Abstract

A constant local midnight flight by the Air Force Geophysics Laboratory airborne ionospheric observatory over the North American continent from Goose Bay, Labrador, to Fairbanks, Alaska, stayed under the midnight sector of the auroral oval for 9 hours. Airborne all-sky cameras, a photometer, and a vertical incidence ionospheric sounder permitted the continuous monitoring, over two periods of auroral disturbance, of the latitudinal extent of discrete auroral forms, auroral emissions, and ionospheric features. These airborne observations were supplemented by auroral photographs from a Defense Meteorological Satellite Program satellite and by particle flux measurements from the Isis 2 satellite.
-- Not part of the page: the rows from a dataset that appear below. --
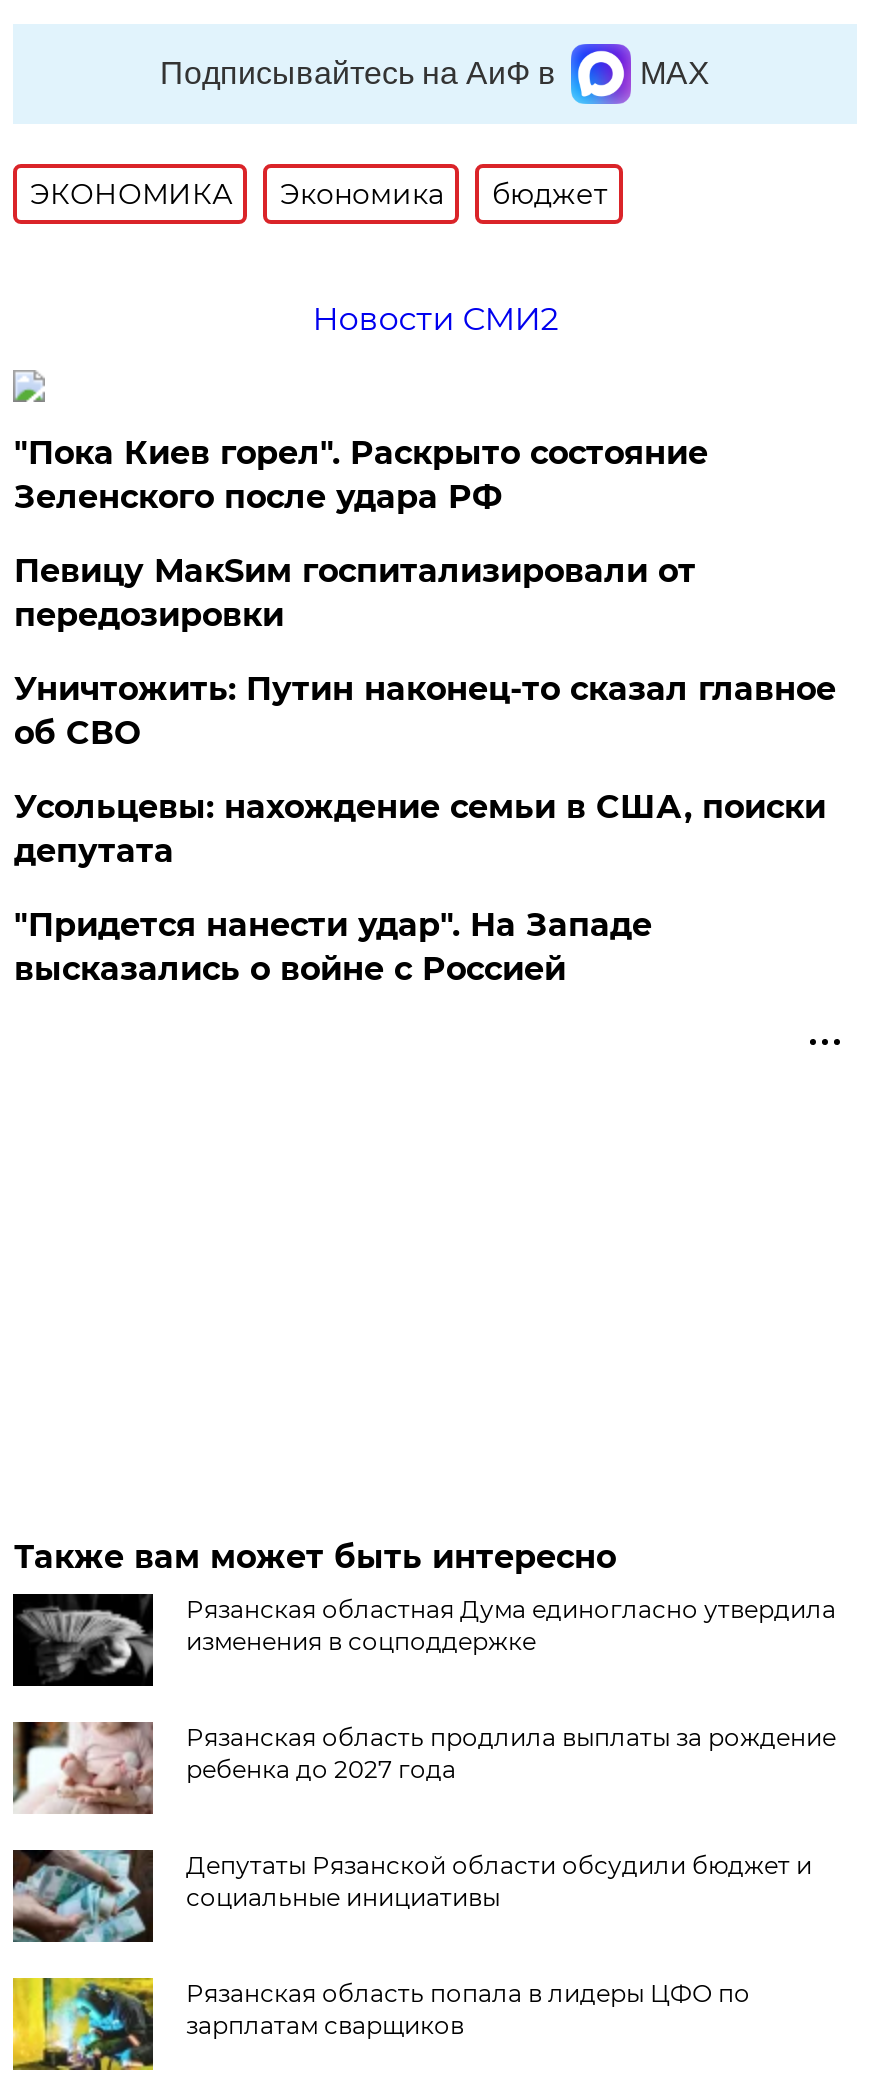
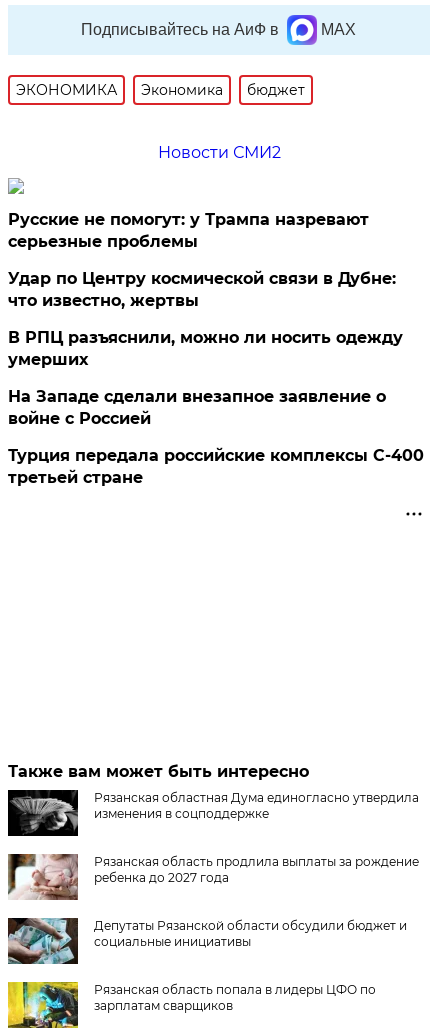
- "Пока Киев горел". Раскрыто состояние
- Зеленского после удара РФ
+ Русские не помогут: у Трампа назревают
+ серьезные проблемы

- Певицу МакSим госпитализировали от
- передозировки
+ Удар по Центру космической связи в Дубне:
+ что известно, жертвы

- Уничтожить: Путин наконец-то сказал главное
- об СВО
+ В РПЦ разъяснили, можно ли носить одежду
+ умерших

- Усольцевы: нахождение семьи в США, поиски
- депутата
+ На Западе сделали внезапное заявление о
+ войне с Россией

- "Придется нанести удар". На Западе
- высказались о войне с Россией
+ Турция передала российские комплексы С-400
+ третьей стране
From this data base a band of enhanced red (6300 Å) emission (red band) is identified. This red band extends over 2°–10° in latitude, is oval aligned, and contains within it auroras, both discrete and continuous, as observed from both satellite and aircraft. Thus it differs from the dayside red band, seen in previous measurements, which contains the discrete midday auroras but not the continuous aurora. In the night sector the red band was observed to contract in width near the substorm onset, to expand in width during the substorm expansive phase, to contract during the substorm recovery, and to continue contracting even after recovery was complete. An F layer irregularity zone (FLIZ) is associated with the red band, and in the night sector the red band and the FLIZ are most probably produced by low-energy electrons which have originated in the plasma sheet. Therefore meridional variations of the red band may reflect changes in the configuration of the plasma sheet.